Lloyd Howell’s introduction as the executive director of the NFL Players Association has taken a rocky turn, resulting in a hefty financial blow. The NFLPA has been instructed to pay $7 million to trading card giant Panini after an arbitration verdict surrounding the termination of their exclusive contract last year.
The clash ignited when the NFLPA opted to end its partnership with Panini, citing a “change in control” clause triggered by key Panini employees defecting to rival company Fanatics. However, Panini argued that this move was a mere guise for shifting loyalties to their competitor, a claim substantiated by the arbitrators’ ruling.
Panini’s attorney, David Boies, emphasized the significance of the arbitrators’ unanimous decision, stressing that the NFLPA’s actions not only breached legal and moral obligations towards Panini but also had adverse financial repercussions for players in terms of damages and lost royalties. Boies acknowledged Panini’s dedication to upholding its obligations to fans, collectors, and players amidst the contractual turmoil.

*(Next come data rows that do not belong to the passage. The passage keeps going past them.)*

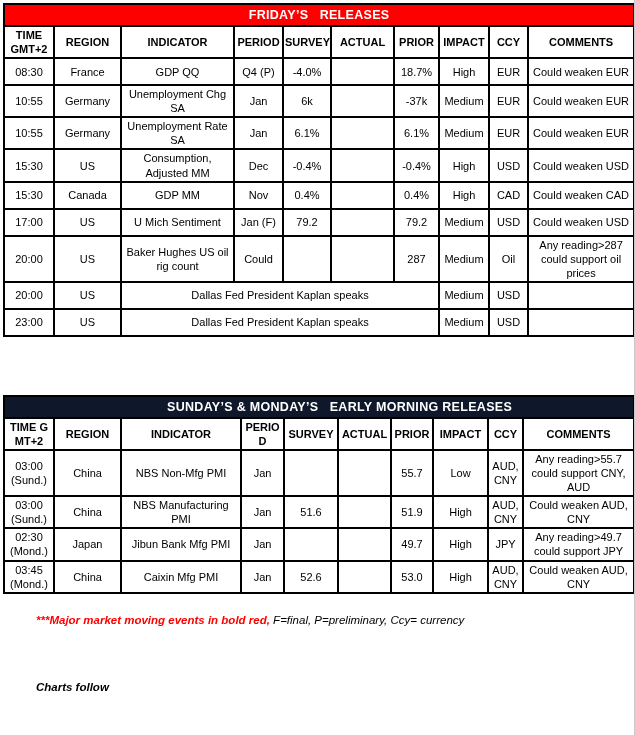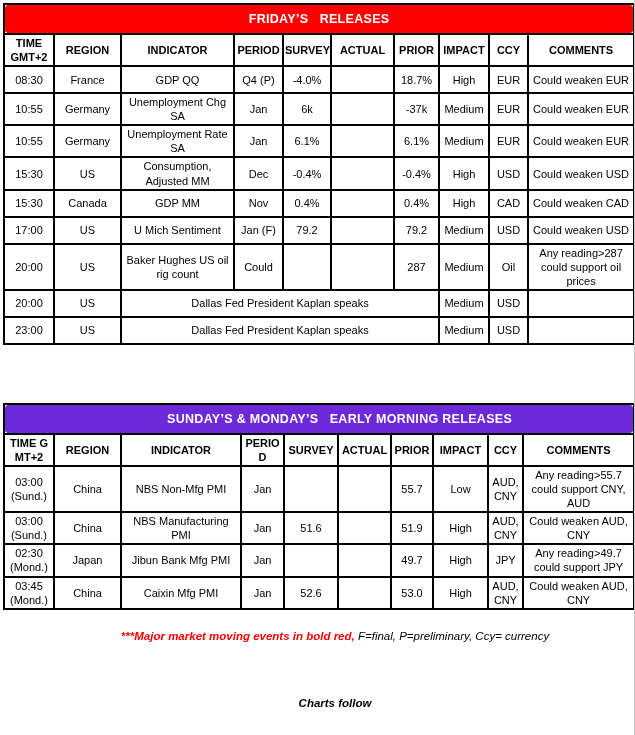--- a/index.html
+++ b/index.html
@@ -40,9 +40,8 @@
     font-weight: bold;
     font-size: 12.5px;
     letter-spacing: 0.3px;
-    height: 30px;
+    height: 22px;
     white-space: pre;
-    border-radius: 7px;
   }
   table.cal th.colhead {
     font-weight: bold;

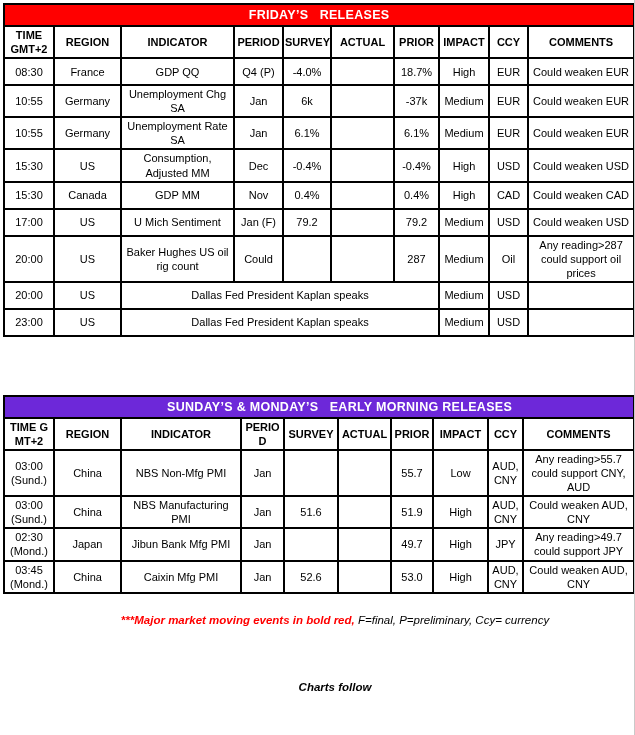--- a/index.html
+++ b/index.html
@@ -228,7 +228,7 @@
     </colgroup>
     <thead>
       <tr>
-        <th class="title" colspan="10" style="background: #6d28d9; padding-left: 43px;">SUNDAY’S &amp; MONDAY’S   EARLY MORNING RELEASES</th>
+        <th class="title" colspan="10" style="background: #0f172a; padding-left: 43px;">SUNDAY’S &amp; MONDAY’S   EARLY MORNING RELEASES</th>
       </tr>
       <tr class="head-row">
           <th class="colhead">TIME GMT+2</th>

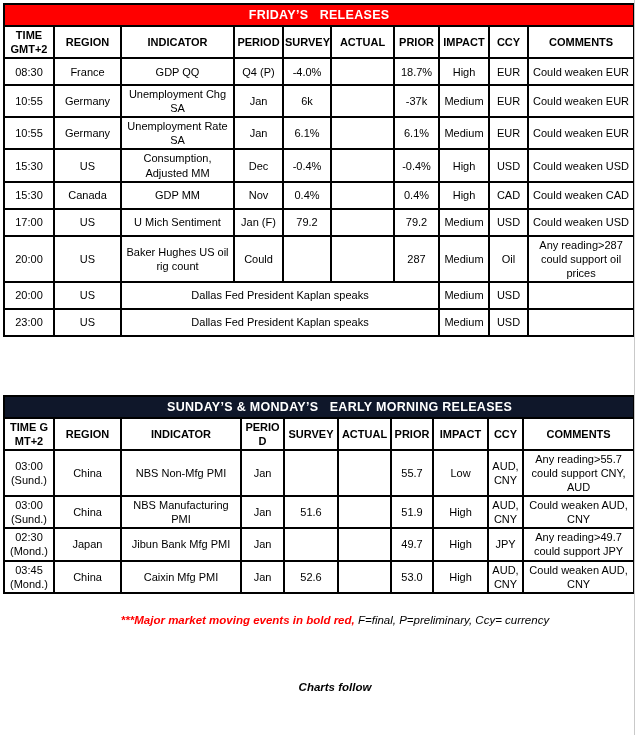--- a/index.html
+++ b/index.html
@@ -59,7 +59,6 @@
     font-size: 11.5px;
     font-style: italic;
     line-height: 20px;
-    text-align: center;
   }
   .footer .note-red {
     color: #ff0000;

While Fanatics was not actively involved in the arbitration proceedings, Panini has taken legal action separately, filing an antitrust and tortious interference lawsuit against them. As of now, the NFLPA has not provided any comments in response to inquiries from Puck.news.
This arbitration ruling not only hits the NFLPA’s finances but also casts shadows on its decision-making processes and its commitments to its members, fans, and the broader trading card community. The credibility of the NFLPA faces scrutiny, raising concerns about its allegiance and responsibility in safeguarding the interests of all stakeholders involved.